= WHAT THE TASK ASKS =
Only the lines from the line containing "[61,396,89,407] yarn seed" to the end of the entries, both included, belong in your answer, and each must match exactly.

= DATASET EXCERPTS =
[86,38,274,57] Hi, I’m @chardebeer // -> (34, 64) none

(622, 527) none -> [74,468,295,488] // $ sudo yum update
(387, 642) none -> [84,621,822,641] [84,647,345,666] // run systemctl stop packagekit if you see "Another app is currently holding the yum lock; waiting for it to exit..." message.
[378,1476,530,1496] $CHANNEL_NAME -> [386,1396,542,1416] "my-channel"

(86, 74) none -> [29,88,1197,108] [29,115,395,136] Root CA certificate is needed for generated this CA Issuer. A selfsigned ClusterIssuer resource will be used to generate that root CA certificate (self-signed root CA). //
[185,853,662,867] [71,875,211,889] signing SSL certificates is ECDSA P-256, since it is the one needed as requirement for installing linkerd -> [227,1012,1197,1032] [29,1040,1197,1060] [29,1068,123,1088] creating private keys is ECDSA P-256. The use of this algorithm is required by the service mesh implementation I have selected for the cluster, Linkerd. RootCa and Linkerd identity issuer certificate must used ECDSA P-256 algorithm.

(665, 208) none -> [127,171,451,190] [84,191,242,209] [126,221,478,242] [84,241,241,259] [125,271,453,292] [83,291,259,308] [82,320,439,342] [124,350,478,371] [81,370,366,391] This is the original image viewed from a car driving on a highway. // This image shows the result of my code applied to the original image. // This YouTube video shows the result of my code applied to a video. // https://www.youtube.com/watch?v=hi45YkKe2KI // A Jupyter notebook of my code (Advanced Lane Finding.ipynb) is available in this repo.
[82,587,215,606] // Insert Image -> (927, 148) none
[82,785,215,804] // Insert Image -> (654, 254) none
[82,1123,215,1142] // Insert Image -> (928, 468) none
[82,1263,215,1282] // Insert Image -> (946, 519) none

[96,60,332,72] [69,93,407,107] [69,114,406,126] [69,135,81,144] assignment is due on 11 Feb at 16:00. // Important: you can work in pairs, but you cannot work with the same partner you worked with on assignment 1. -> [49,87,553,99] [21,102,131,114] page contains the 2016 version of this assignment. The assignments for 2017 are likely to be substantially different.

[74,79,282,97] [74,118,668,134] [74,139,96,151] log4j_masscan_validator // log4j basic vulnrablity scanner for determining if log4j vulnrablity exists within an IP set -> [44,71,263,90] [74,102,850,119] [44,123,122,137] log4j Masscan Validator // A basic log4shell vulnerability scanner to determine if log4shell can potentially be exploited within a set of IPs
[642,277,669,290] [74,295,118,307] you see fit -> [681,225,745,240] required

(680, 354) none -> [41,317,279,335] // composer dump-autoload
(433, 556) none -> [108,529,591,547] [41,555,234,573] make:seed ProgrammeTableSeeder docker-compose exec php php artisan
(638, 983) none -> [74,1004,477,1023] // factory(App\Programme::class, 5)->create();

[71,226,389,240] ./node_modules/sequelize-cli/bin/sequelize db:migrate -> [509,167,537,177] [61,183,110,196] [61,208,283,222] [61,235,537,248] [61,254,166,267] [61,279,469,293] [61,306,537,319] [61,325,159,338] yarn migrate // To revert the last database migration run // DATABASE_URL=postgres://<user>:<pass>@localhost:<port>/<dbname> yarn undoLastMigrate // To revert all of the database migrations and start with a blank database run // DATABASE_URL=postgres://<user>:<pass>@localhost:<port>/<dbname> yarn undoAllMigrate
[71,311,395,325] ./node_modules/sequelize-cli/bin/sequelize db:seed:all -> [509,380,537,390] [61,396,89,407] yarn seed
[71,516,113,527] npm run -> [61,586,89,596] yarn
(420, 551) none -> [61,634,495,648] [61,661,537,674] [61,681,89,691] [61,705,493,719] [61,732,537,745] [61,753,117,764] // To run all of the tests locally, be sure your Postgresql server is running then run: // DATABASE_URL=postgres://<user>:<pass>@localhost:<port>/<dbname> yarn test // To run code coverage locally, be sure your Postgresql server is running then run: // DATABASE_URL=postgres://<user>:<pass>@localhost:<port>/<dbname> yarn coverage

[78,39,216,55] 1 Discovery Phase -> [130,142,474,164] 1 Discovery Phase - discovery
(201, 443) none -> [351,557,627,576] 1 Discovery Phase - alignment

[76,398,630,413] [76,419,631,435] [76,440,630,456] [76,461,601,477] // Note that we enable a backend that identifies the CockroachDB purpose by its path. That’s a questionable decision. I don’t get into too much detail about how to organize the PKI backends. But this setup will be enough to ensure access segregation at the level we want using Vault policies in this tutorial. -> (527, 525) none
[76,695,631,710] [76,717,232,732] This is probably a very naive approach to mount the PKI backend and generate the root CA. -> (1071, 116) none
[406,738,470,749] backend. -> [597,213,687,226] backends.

= WRITTEN ANSWER =
[71,311,395,325] ./node_modules/sequelize-cli/bin/sequelize db:seed:all -> [509,380,537,390] [61,396,89,407] yarn seed
[71,516,113,527] npm run -> [61,586,89,596] yarn
(420, 551) none -> [61,634,495,648] [61,661,537,674] [61,681,89,691] [61,705,493,719] [61,732,537,745] [61,753,117,764] // To run all of the tests locally, be sure your Postgresql server is running then run: // DATABASE_URL=postgres://<user>:<pass>@localhost:<port>/<dbname> yarn test // To run code coverage locally, be sure your Postgresql server is running then run: // DATABASE_URL=postgres://<user>:<pass>@localhost:<port>/<dbname> yarn coverage

[78,39,216,55] 1 Discovery Phase -> [130,142,474,164] 1 Discovery Phase - discovery
(201, 443) none -> [351,557,627,576] 1 Discovery Phase - alignment

[76,398,630,413] [76,419,631,435] [76,440,630,456] [76,461,601,477] // Note that we enable a backend that identifies the CockroachDB purpose by its path. That’s a questionable decision. I don’t get into too much detail about how to organize the PKI backends. But this setup will be enough to ensure access segregation at the level we want using Vault policies in this tutorial. -> (527, 525) none
[76,695,631,710] [76,717,232,732] This is probably a very naive approach to mount the PKI backend and generate the root CA. -> (1071, 116) none
[406,738,470,749] backend. -> [597,213,687,226] backends.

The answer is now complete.